By making life more normal for a child with a disability, we normalize disability and differences for all children. By seeing how a child with a disability can participate in class and learn and be successful just like everybody else, we are teaching all children that they are all equal, that they are all normal, that they all can and will be accepted. By making school work for my child, you are teaching all of the other children that they all have a right to be supported in whatever their needs are. You are teaching them that they all have a right to the tools they need in order to be successful. You are teaching them that they all matter equally, regardless of their differences.
If you take that away, what happens? If you take away the tools that are needed to allow a child with a disability to be successful in the classroom, what message does that send to the other kids? If my child can no longer spend his full school day in a classroom with all the other kids, because he has to be pulled out to receive his support in a separate setting, what will you be teaching the rest of the children?
I think you will be teaching them that their differences are a limitation.

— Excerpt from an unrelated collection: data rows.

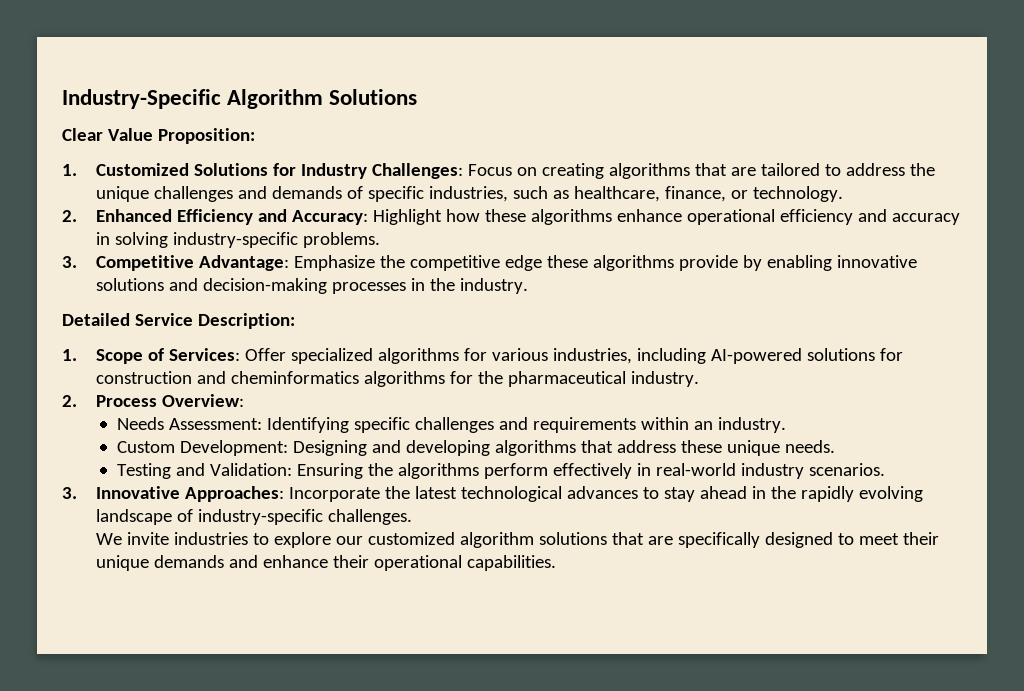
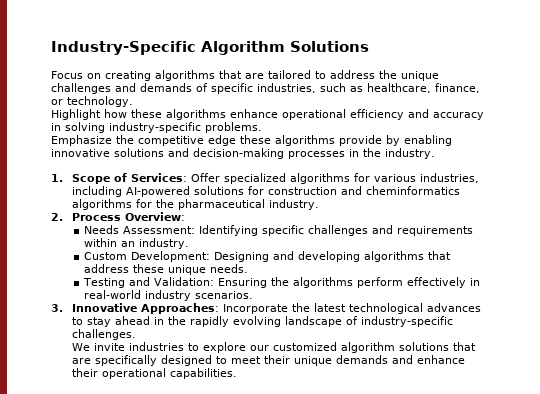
- Clear Value Proposition:
- 1. Customized Solutions for Industry Challenges: Focus on creating algorithms that are tailored to address the unique challenges and demands of specific industries, such as healthcare, finance, or technology.
+ Focus on creating algorithms that are tailored to address the unique challenges and demands of specific industries, such as healthcare, finance, or technology.
- 2. Enhanced Efficiency and Accuracy: Highlight how these algorithms enhance operational efficiency and accuracy in solving industry-specific problems.
+ Highlight how these algorithms enhance operational efficiency and accuracy in solving industry-specific problems.
- 3. Competitive Advantage: Emphasize the competitive edge these algorithms provide by enabling innovative solutions and decision-making processes in the industry.
+ Emphasize the competitive edge these algorithms provide by enabling innovative solutions and decision-making processes in the industry.
- Detailed Service Description:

I think you will be teaching them that their differences are the thing that should keep them apart from the group. I think you will be normalizing the idea that a disability should exclude you. I think you will be teaching them that maybe the thing that makes them different might not be worth supporting. You will be teaching them that they are not all equal.
We need a fully staffed Special Education Department. Not just for my child, but for every single child in that school. Please don’t take them away.